Photo courtesy Duke Energy
Duke Energy's board initiated its own study of the problems at Crystal River prior to the closing of the merger with Progress Energy. Results from that confidential study boosted the board's concerns about Bill Johnson's leadership.

As the state of North Carolina widens its probe into utility Duke Energy’s surprise ouster of its just-named CEO, officials there and in Florida are increasing their scrutiny of a problem-laden repair of a now-idled nuclear powerplant owned by acquired utility Progress Energy as a factor in the boardroom coup.

Charlotte-based Duke—now the nation’s largest electric utility—drew the ire of state regulators when its board forced out William D. Johnson as CEO less than 24 hours after closing the deal for Progress Energy, which would create a $32-billion entity. Both companies had testified to the North Carolina Utilities Commission that Johnson, who had been CEO of Progress Energy, would serve as chief of the new company.

The panel approved the merger on July 2 based partly on that condition. One day later, Duke announced that Chairman and CEO James E. Rogers, who was set to become executive chairman of the new entity, would retain all titles.


In a July 10 appearance before the commission, Rogers said that Duke board members had started discussing Johnson’s dismissal as early as May. He cited concerns over whether Johnson had fully communicated the problems at the Crystal River nuclear plant in Citrus County, Fla. The 914-MW plant has been idle since 2009, when Progress Energy began a project to replace its steam generators. Rather than hiring a construction manager, Progress Energy chose to self-manage the project to save money (ENR 1/30 p. 14).

Originally estimated to cost $81 million, the project involved cutting a 27-ft by 25-ft hole in the plant’s post-tensioned, prestressed, 42-in.-thick containment dome in order to remove and replace the generator. The building then developed cracks in the containment building, requiring repairs that Progress Energy reported could cost between $900 million and $1.3 billion. Progress hired Chicago-based engineer Sargent & Lundy to analyze the proposed repairs.

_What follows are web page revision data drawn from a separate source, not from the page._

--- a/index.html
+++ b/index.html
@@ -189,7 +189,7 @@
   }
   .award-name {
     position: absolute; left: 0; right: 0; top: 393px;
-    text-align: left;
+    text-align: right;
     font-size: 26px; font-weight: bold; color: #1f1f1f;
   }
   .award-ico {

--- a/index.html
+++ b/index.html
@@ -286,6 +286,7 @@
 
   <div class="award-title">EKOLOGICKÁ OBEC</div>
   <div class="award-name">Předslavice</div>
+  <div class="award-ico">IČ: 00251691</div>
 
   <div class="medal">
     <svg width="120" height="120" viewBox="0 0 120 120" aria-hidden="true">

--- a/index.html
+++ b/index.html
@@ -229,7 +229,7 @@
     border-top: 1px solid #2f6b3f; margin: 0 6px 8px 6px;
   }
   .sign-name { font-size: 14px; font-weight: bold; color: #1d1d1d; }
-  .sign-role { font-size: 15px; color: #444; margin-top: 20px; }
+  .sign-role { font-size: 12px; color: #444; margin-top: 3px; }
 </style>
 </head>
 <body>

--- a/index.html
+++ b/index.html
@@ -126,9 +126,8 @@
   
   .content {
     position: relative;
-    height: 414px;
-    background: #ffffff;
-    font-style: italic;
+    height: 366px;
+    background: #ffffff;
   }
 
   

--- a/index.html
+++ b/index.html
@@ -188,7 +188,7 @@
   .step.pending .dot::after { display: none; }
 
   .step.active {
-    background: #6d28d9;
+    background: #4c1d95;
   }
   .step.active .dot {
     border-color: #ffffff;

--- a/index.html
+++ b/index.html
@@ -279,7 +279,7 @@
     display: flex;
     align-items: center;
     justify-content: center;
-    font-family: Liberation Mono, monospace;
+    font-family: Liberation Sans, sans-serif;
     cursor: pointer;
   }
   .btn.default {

In 2011, when Progress Energy sought approval to charge customers for the cost of repairs and replacement energy, Florida’s Office of Special Counsel investigated whether the utility had been negligent in handling the work. But in January 2012, the parties reached an agreement that allowed Progress Energy to start the $1-billion repair on the condition that it refund about $288 million to customers.

In his testimony, Rogers stated that Duke’s board had initiated its own analysis of Crystal River, which further boosted board concern. David Scanzoni, a Duke Energy spokesman, would say only that the utility hired “outside experts” to assess the engineering and other issues related to Crystal River. He would not identify them. Duke also would not say whether previous repair estimates were still accurate in light of the new study.

The Florida utility’s negotiations with insurer Nuclear Electric Insurance Ltd. over repair claims also frustrated the board. Rogers testified that Duke “had been led to believe” that Progress was close to a resolution with the insurer. But the utility discovered the insurer continues to have “growing concern about … the future of that plant,” he said. Negotiations with the insurer are ongoing.

Florida officials requested a copy of Duke’s study to determine whether Progress Energy had provided truthful information about Crystal River. Cindy Muir, a spokeswoman for the Florida Public Service Commission, said Duke told the agency the study had not been finalized. In an interview with ENR, Duke’s Scanzoni originally said the study was complete, but clarified later it is still ongoing. In a statement, Scanzoni further clarified: "Duke Energy has made no decision yet about public release of the report."

On July 12, the North Carolina commission ordered Johnson to testify on July 19. ENR could not reach Johnson for comment, but the ousted CEO’s attorney, Wade Smith, said in a published report his client would tell the “exact truth” to the commission.